The label change has the deliberate objective of getting Canadians to eat less sugar. It says so in the document.
Yet paradoxically, Health Canada has set the daily recommended total daily sugar intake at the exact level we already consume.
In 2004, research showed that Canadians were eating about 20 per cent of their daily calories in sugar. And after years of consultation, the new labels will suggest we eat no more than 20 per cent of our daily calories in sugar (about 100 grams or 24 teaspoons of sugar.)
The thinking appears to be that because almost half of Canadians, especially those under 19, consume a lot more than 20 per cent of their calories in sugar, it will be an improvement for them if they read the label and change their habits.
But for everyone else, it’s sugar as usual.
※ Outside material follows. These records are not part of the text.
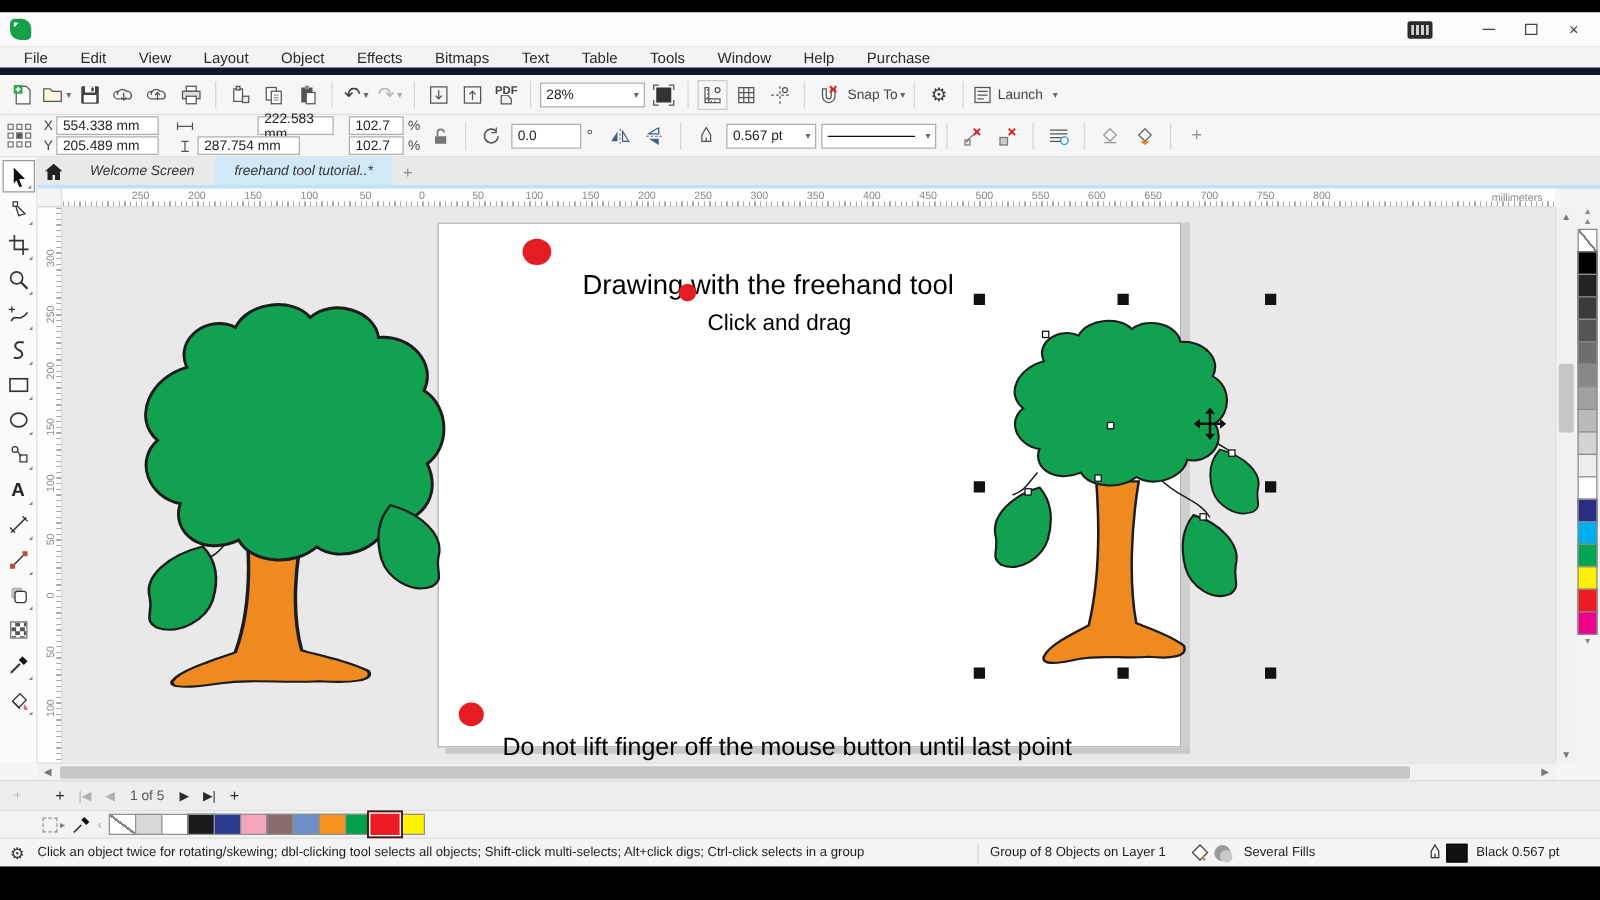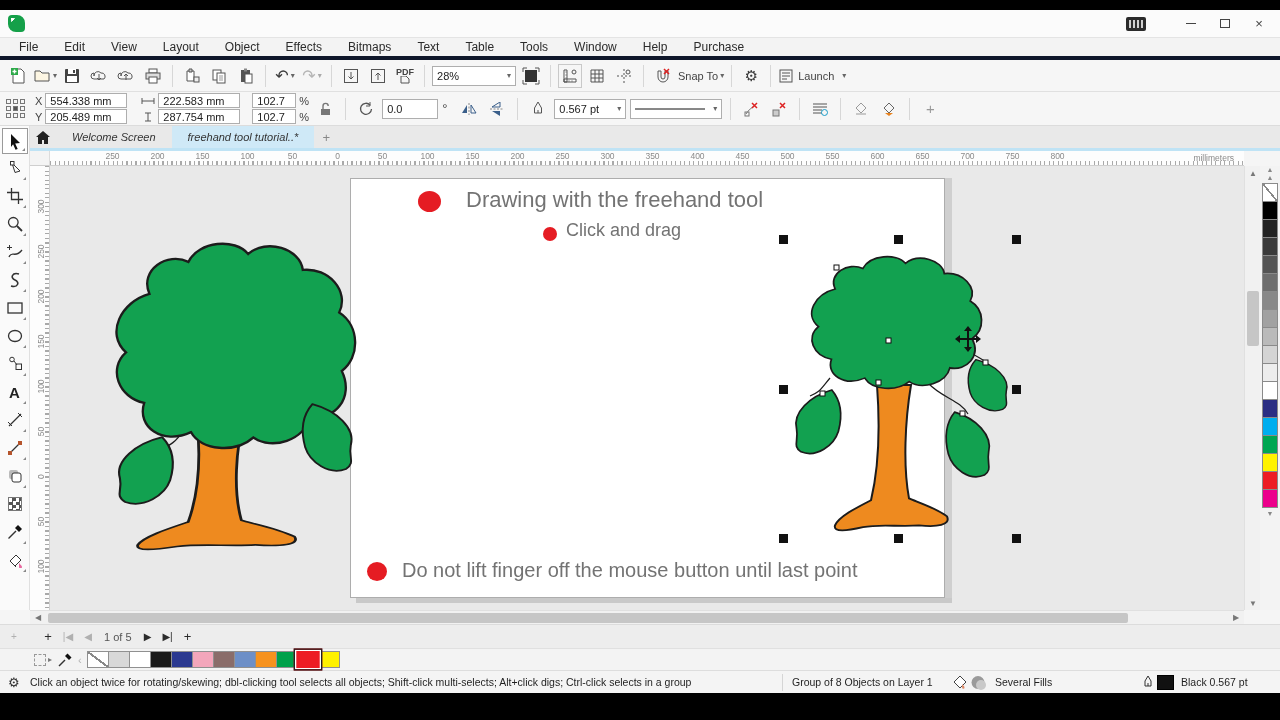"File" #menubar { border-bottom: 4px solid #0f172a -> 6px solid #0f172a }
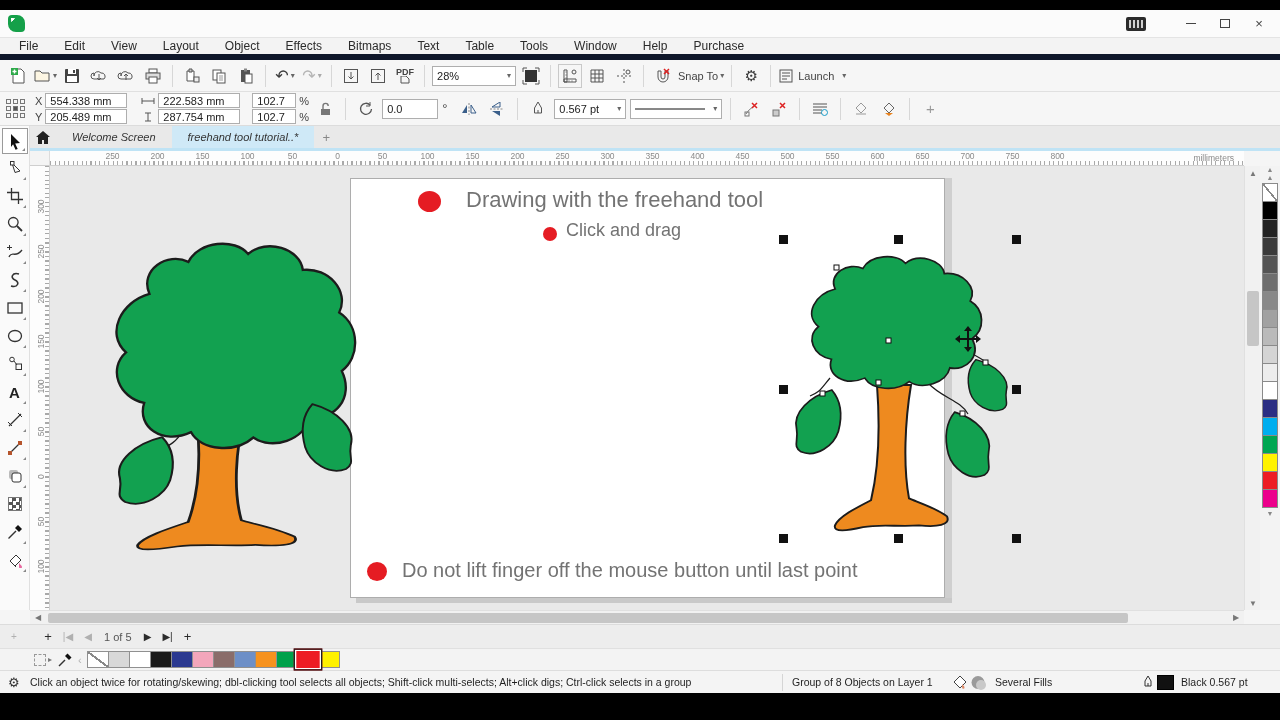"222.583 mm" div.field { margin-left: none -> 48px; width: 82px -> 61px }
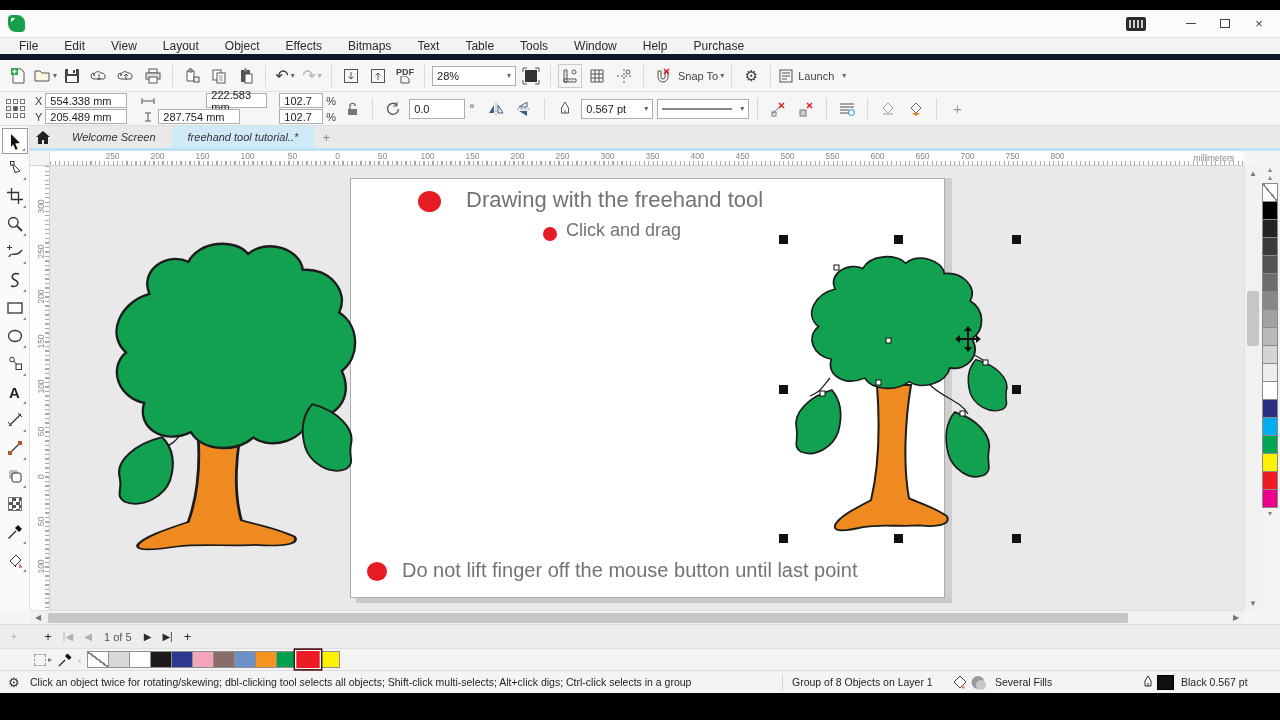"Drawing with the freehand tool" .ctext { color: #737373 -> #000000; margin-top: none -> 28px }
Or will be, when the new labels are finally in place by the year 2021.
And that raises another curious aspect to the label changes. The point is to encourage healthier food choices, but there is apparently no urgency.
Industry has five years to bring in the new labels, so it can gradually incorporate the changes into the normal product business cycle, use up their old labels and save money.
Health Canada estimates the changes will cost industry between $500 million and $800 million.
For Canadians, the cost of waiting five years for the new labels is estimated to be more than $1 billion in lost improvements in their health.
(This is the formula: Health Canada estimates that changing food labels will prompt Canadians to make healthier food choices. Using a conservative estimate, ministry officials calculate those health improvements will lead to an almost $2 billion saving to the economy over 10 years in reduced heart disease, stroke, cancer, diabetes and other illness — that’s about $275 million each year in health savings. Delaying that by five years? About $1.4 billion in health improvements that didn’t happen.)
And finally, in this first round of the great Canadian food label fight, industry won another small victory. Health Canada wanted the ingredients to be marked by bullet points to make the labels easier to read. But industry complained that it would cost too much and take up too much space on the label. They wanted to keep the commas they’re already using.
So by 2021, when the new labels are finally in place, two things won’t change. There there will be no “added” sugars on the nutrition facts table. And the commas stay.
The second round is already underway over proposed front-of-package labels for sugar, fat and salt. Public consultations close on Jan. 13, 2017.